Efficient CO2 electroreduction over pyridinic-N active sites highly exposed on wrinkled porous carbon nanosheets

Abstract The development of an efficient catalyst system for the electrocatalytic reduction of CO2 into highly valuable chemicals is a significant research subject. However, conventional metal electrocatalysts usually suffer from high cost, poor durability and limited accessible active sites. The exploration of high-performance and cost-effective metal-free catalysts with abundant exposed active sites is of urgent and highly desirable for CO2 reduction reaction (CO2RR). Herein, we report a facile yet efficient post-etching strategy to fabricate wrinkled N-doped porous carbon nanosheets (WNCNs) as a promising electrocatalyst for selectively producing CO with high stability.
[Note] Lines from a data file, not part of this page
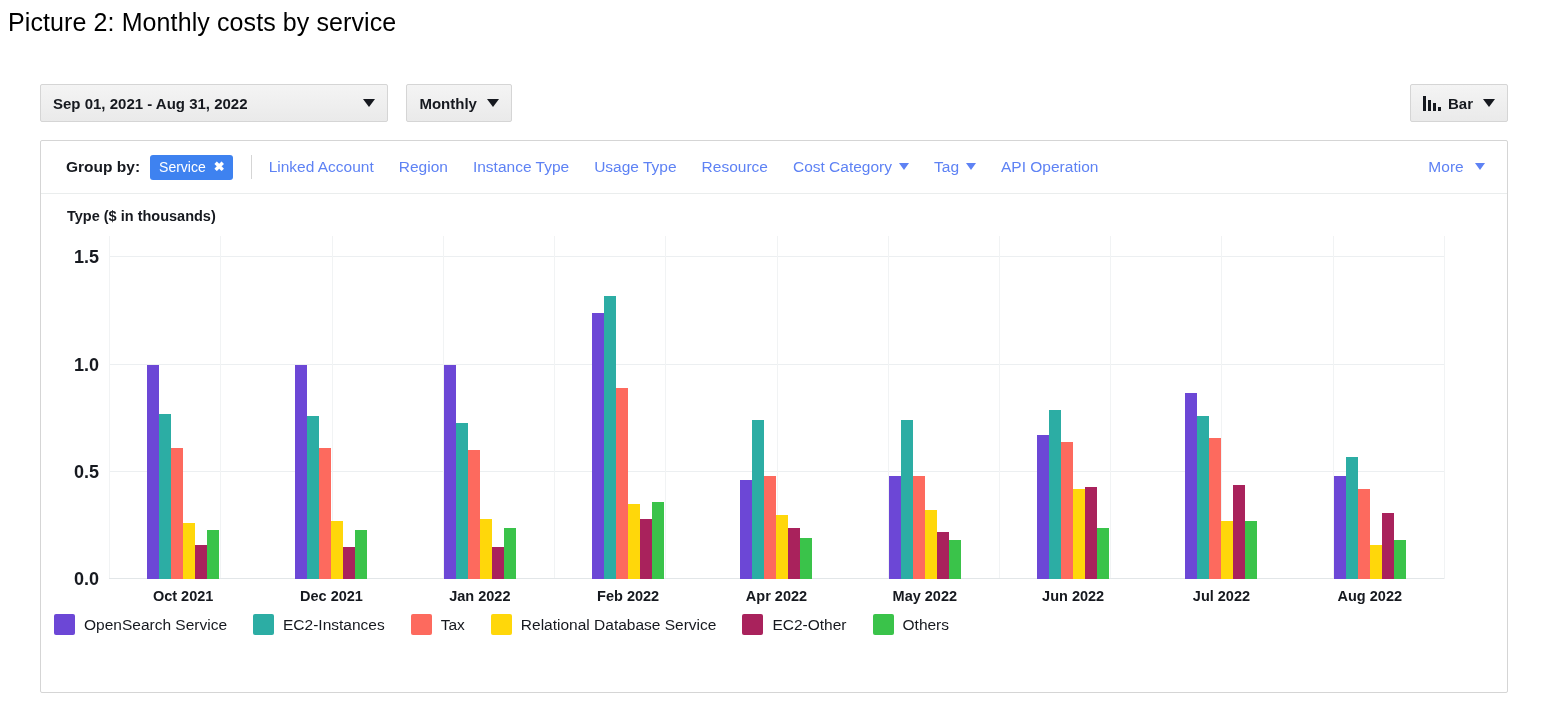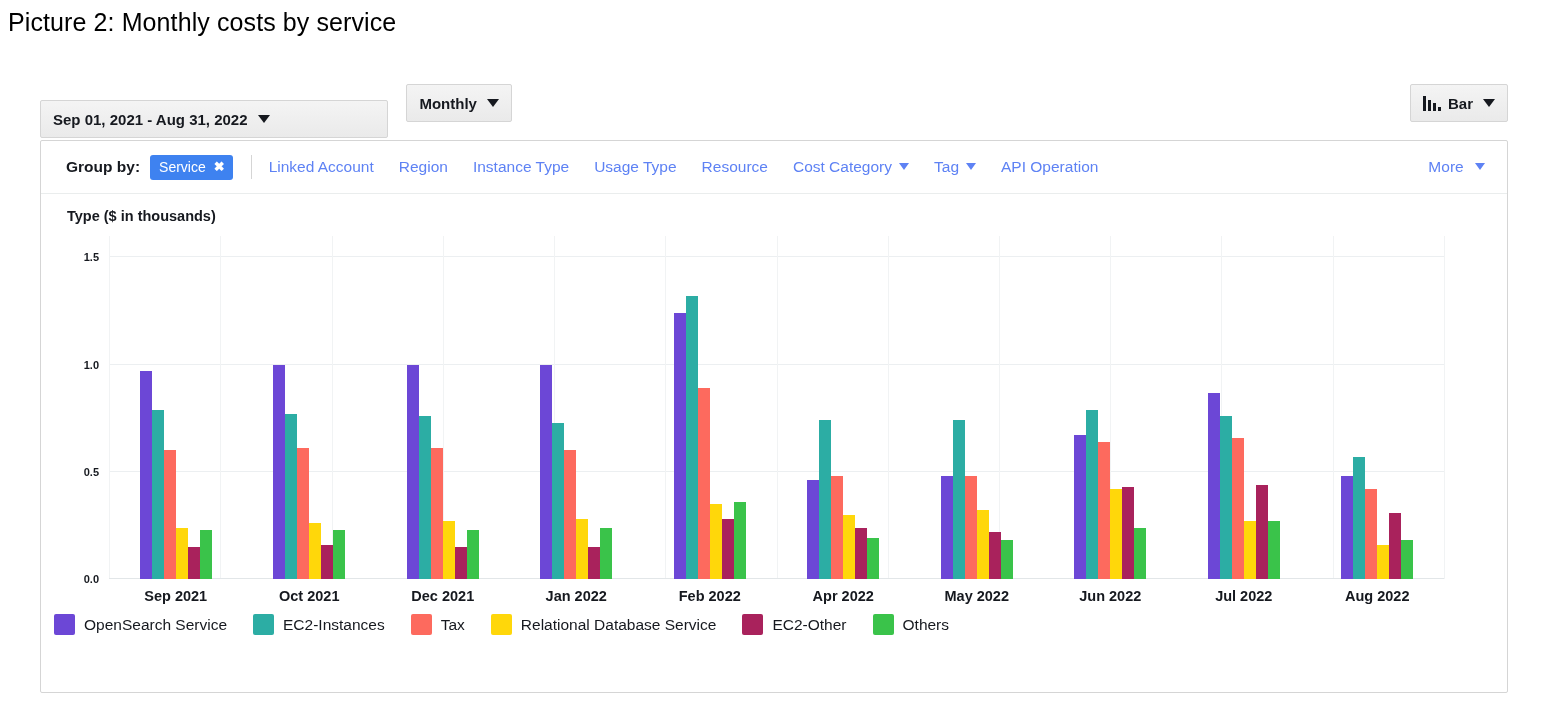"Sep 01, 2021 - Aug" .ctl.daterange { justify-content: flex-start -> space-between; margin-top: 16px -> none }
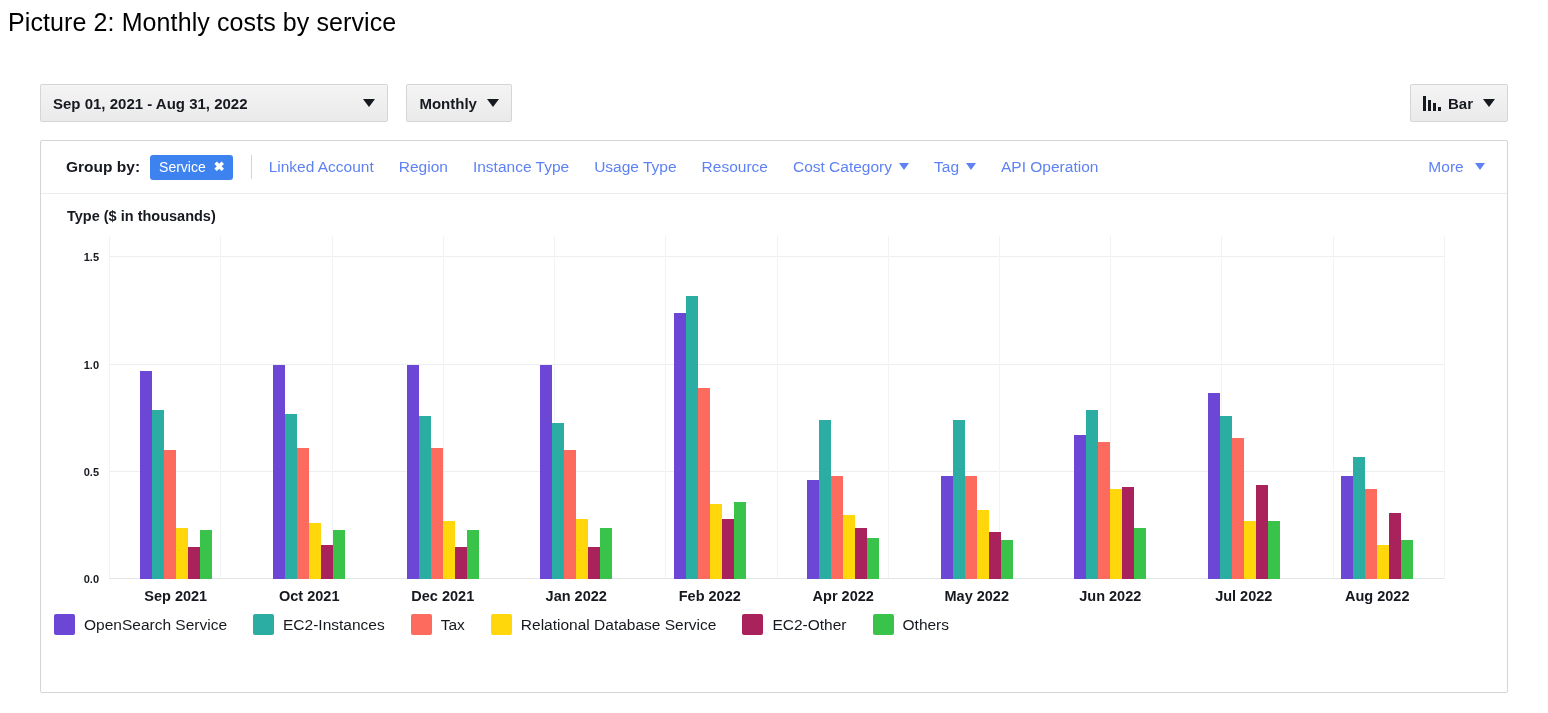"1.5" .ytick { font-size: 11px -> 18px }
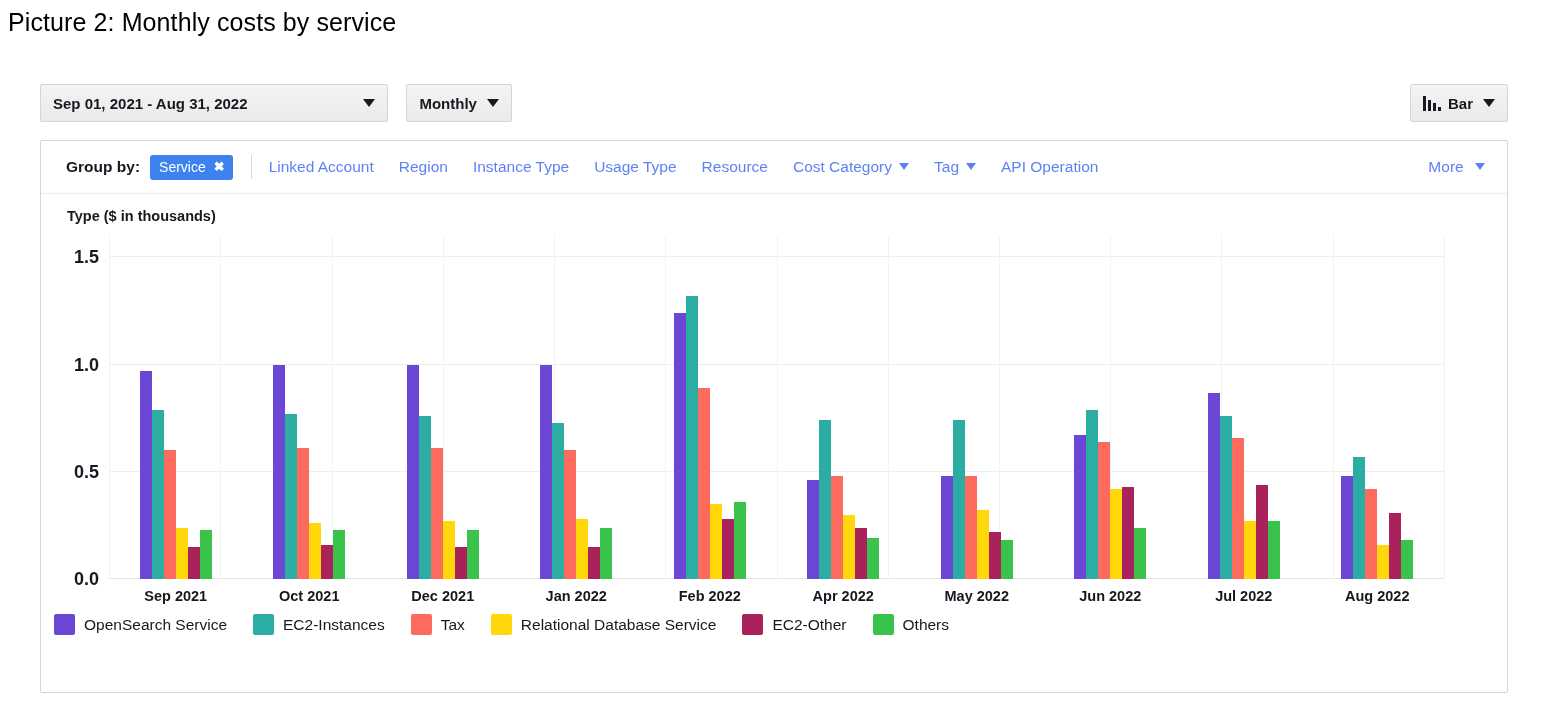"Sep 2021" div.group { html: <div> <div> <div></div> <div></div> <div></div> <div></div> <div></div> <div></div> </div> <div>Sep 2021</div> </div> -> none }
The catalyst exhibits negligible onset overpotential (−0.19 V) for CO production and a maximum Faradaic efficiency (FE) of 84% at an overpotential of −0.49 V. The superior performance is credited to the robust and nanoporous two-dimensional (2D) architecture, which are in favor of fast charge transfer, CO2 adsorption as well as the highly exposure of pyridinic-N active sites. First-principles density functional theory (DFT) calculations confirm that the pyridinic-N can offer favorable binding sites to COOH∗ intermediates and facilitate their subsequent catalytic reduction. This work highlights a new class of low-cost and scalable electrocatalysts for synthetic CO production from CO2 under benign conditions for application.